Methane in Arctic Lakes

Research Project: Year-round autonomous sampling of methane in Arctic lakes

Methane is a potent greenhouse gas, the release of which from Arctic sources is poised to increase with climate warming. The majority of methane flux to the Arctic atmosphere is estimated to come from soils and small lakes, although these estimates are based on few direct observations with large uncertainties. Our team was recently funded to measure methane concentrations in frozen lakes continuously throughout the Arctic winter using autonomous sampling devices, to more thoroughly address the variability in the methane flux from Arctic lakes to the atmosphere.

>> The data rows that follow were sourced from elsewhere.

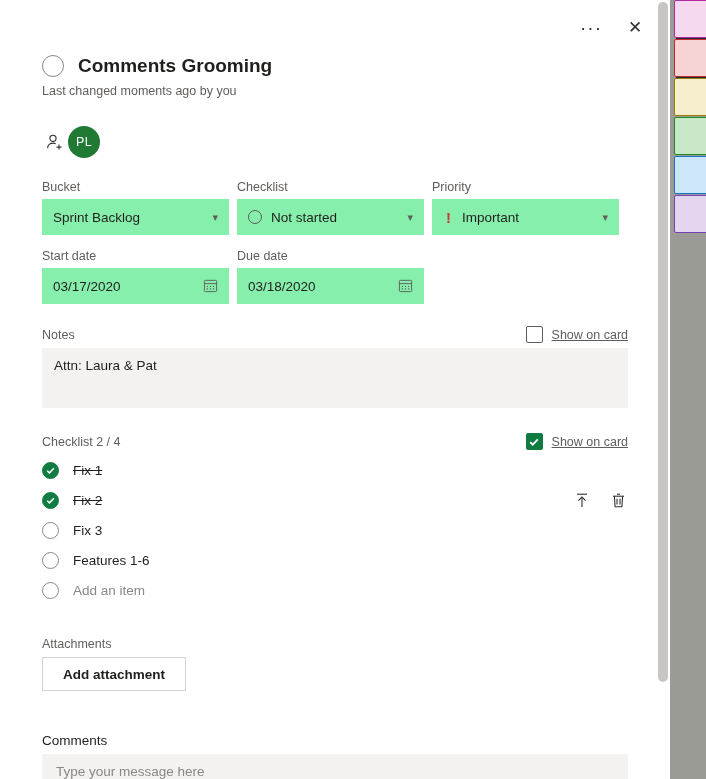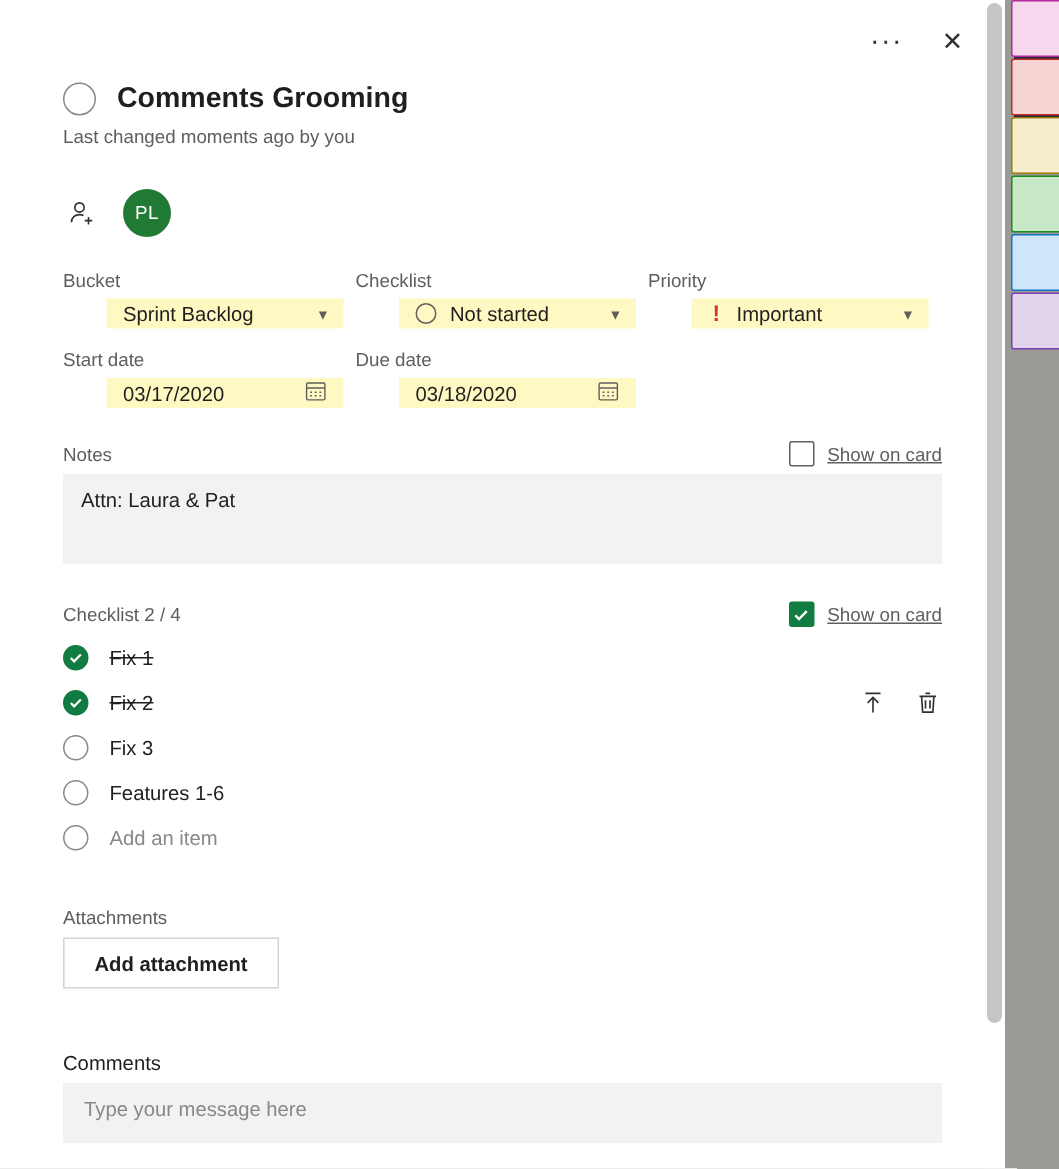--- a/index.html
+++ b/index.html
@@ -113,21 +113,20 @@
     margin-top: 7px;
     margin-left: 0;
     font-size: 12.5px;
     color: #605e5c;
   }
 
   
   #assignee-row {
     display: flex;
     align-items: center;
-    gap: 14px;
     margin-top: 28px;
   }
   #add-assignee-button {
     width: 26px; height: 26px;
     display: flex; align-items: center; justify-content: center;
     cursor: pointer;
     color: #323130;
   }
   .avatar {
     width: 32px; height: 32px;
@@ -147,30 +146,29 @@
     display: grid;
     grid-template-columns: 187px 8px 187px 8px 187px;
     row-gap: 0;
   }
   .field-label {
     font-size: 12.5px;
     color: #605e5c;
     margin-bottom: 5px;
   }
   .field-box {
-    height: 20px;
-    background: #fef9c3;
+    height: 36px;
+    background: #86efac;
     display: flex;
     align-items: center;
     padding: 0 11px;
     box-sizing: border-box;
     cursor: pointer;
     font-size: 13.5px;
     color: #201f1e;
-    margin-left: 29px;
   }
   .field-box .field-value { flex: 1; }
   .chevron {
     color: #605e5c;
     font-size: 11px;
     flex: none;
     margin-left: 6px;
   }
   .progress-circle {
     width: 14px; height: 14px;

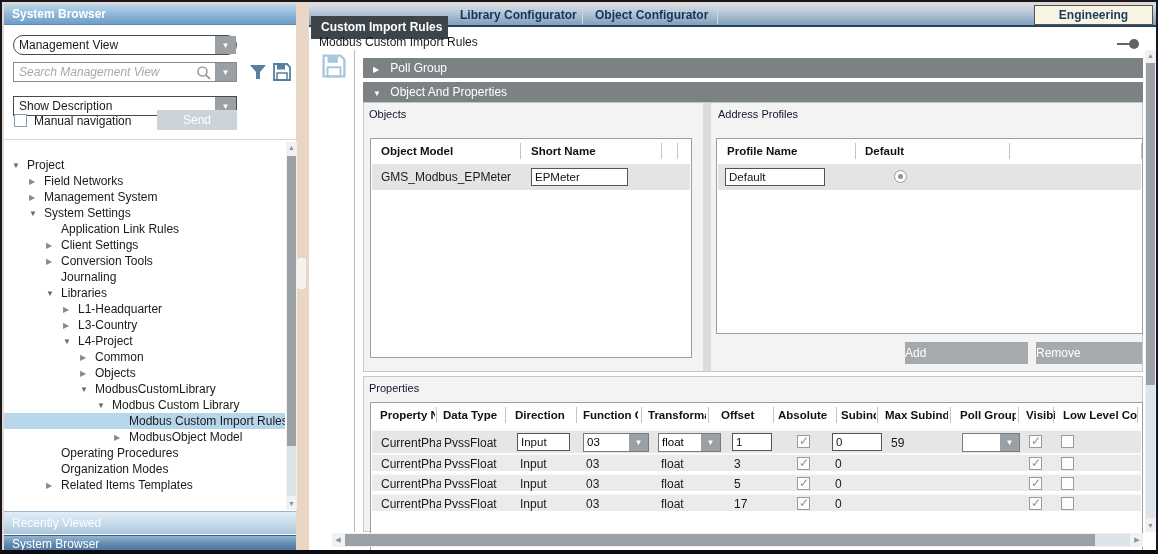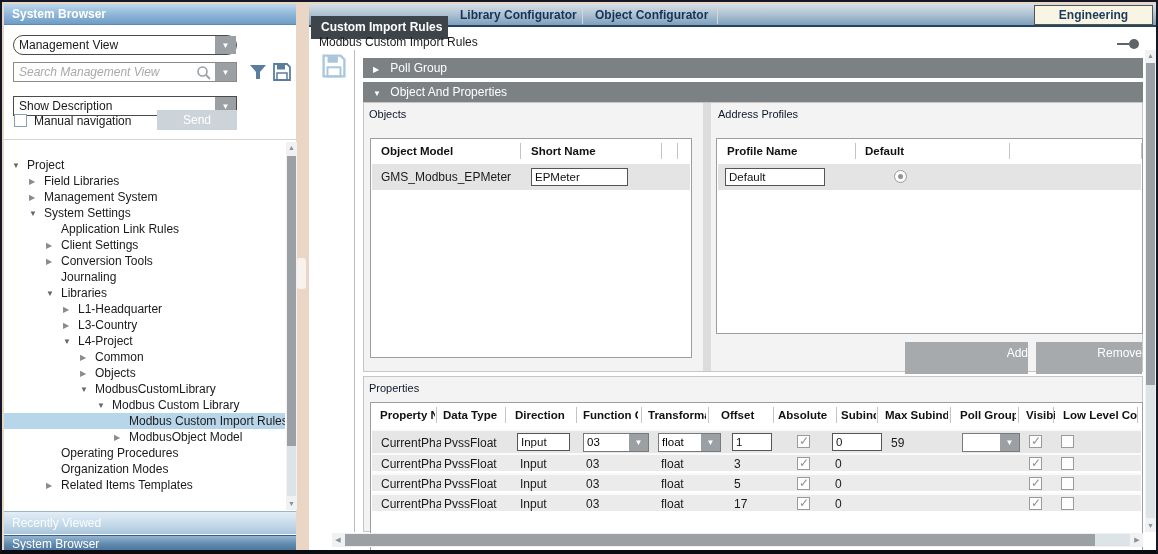--- a/index.html
+++ b/index.html
@@ -79,22 +79,22 @@
                font-family:"Liberation Sans",sans-serif; font-size:11.5px; padding:0 3px; color:#111; }
   .ddown{ position:absolute; height:19px; background:#fff; border:1px solid #7a7a7a; font-size:11.5px; }
   .ddown .val{ position:absolute; left:3px; top:0; line-height:17px; }
   .ddown .btn{ position:absolute; right:0; top:0; bottom:0; width:19px; background:#9aa0a4;
                color:#fff; font-size:8px; text-align:center; line-height:17px; }
   .cb{ position:absolute; width:13px; height:13px; background:#fdfdfd; border:1px solid #9a9a9a; }
   .cb.on::after{ content:"✓"; position:absolute; left:1px; top:-2px; color:#8e9496; font-size:12px; }
   .radio{ position:absolute; width:13px; height:13px; border:1px solid #9a9a9a; border-radius:50%; background:#fdfdfd; }
   .radio.on::after{ content:""; position:absolute; left:3px; top:3px; width:5px; height:5px;
                     border-radius:50%; background:#8e9496; }
-  .gbtn{ position:absolute; height:32px; background:#a7aaac; color:#fff; font-size:12px;
-         text-align:right; line-height:22px; }
+  .gbtn{ position:absolute; height:22px; background:#a7aaac; color:#fff; font-size:12px;
+         text-align:left; line-height:22px; }
   .prop-row{ position:absolute; left:1px; right:1px; background:#ebebeb; border-top:2px solid #fafafa; }
 
   .hscroll{ position:absolute; left:23px; top:529px; width:811px; height:14px; background:#f0f1f2; }
   .hthumb{ position:absolute; top:1px; bottom:1px; background:#9aa0a3; }
   .hlight{ position:absolute; top:1px; bottom:1px; background:#dde4e8; }
   .harrow{ position:absolute; top:0; bottom:0; width:12px; text-align:center; font-size:7px;
            color:#8b9094; line-height:14px; }
   .bottom-handle{ position:absolute; left:752px; top:548px; width:68px; height:4px;
                   background:#f5f1ea; border-radius:2px; }
   svg{ display:block; }
@@ -146,21 +146,21 @@
 
     <div class="lp-divider"></div>
 
     <div class="tree" id="tree-rows">
         <div class="tree-row" style="padding-left: 8px;">
           <span class="tri open">▼</span>
           <span>Project</span>
         </div>
         <div class="tree-row" style="padding-left: 25px;">
           <span class="tri">▶</span>
-          <span>Field Libraries</span>
+          <span>Field Networks</span>
         </div>
         <div class="tree-row" style="padding-left: 25px;">
           <span class="tri">▶</span>
           <span>Management System</span>
         </div>
         <div class="tree-row" style="padding-left: 25px;">
           <span class="tri open">▼</span>
           <span>System Settings</span>
         </div>
         <div class="tree-row" style="padding-left: 42px;">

This project expands upon a successful pilot study that included the initial testing of autonomous continuous fluid sampler and sensor systems. The proposed expansion will involve additional capabilities and the deployment of a sampling unit in each of six small lakes along a north-south gradient in the Mackenzie River delta in the Canadian Arctic for a nine-month period, spanning the winter season. With these data will we characterize the physical, chemical, and microbial conditions in the water column to elucidate hydrologic, microbial, and weathering processes during the winter season, when methane builds in lake water under the ice cover. We hypothesize that sudden (week, days, or even hours) releases of methane, following spring flooding and ice cover breakup, produce a distinct atmospheric flux from Arctic lakes that would otherwise be missed, since most logistically reasonable sampling occurs in the summer months when methane concentrations in these lakes are low or below detection.

This project is supported through funding from the US National Science Foundation’s Division of Polar Programs through awards to Dr. Beth N. Orcutt (Award ID 1416961) at the Bigelow Laboratory for Ocean Sciences, to Dr. Laura L. Lapham (Award ID 1417128) of the University of Maryland Center for Environmental Science, and to Dr. C. Geoff Wheat (Award ID 1417815) of the University of Mississippi.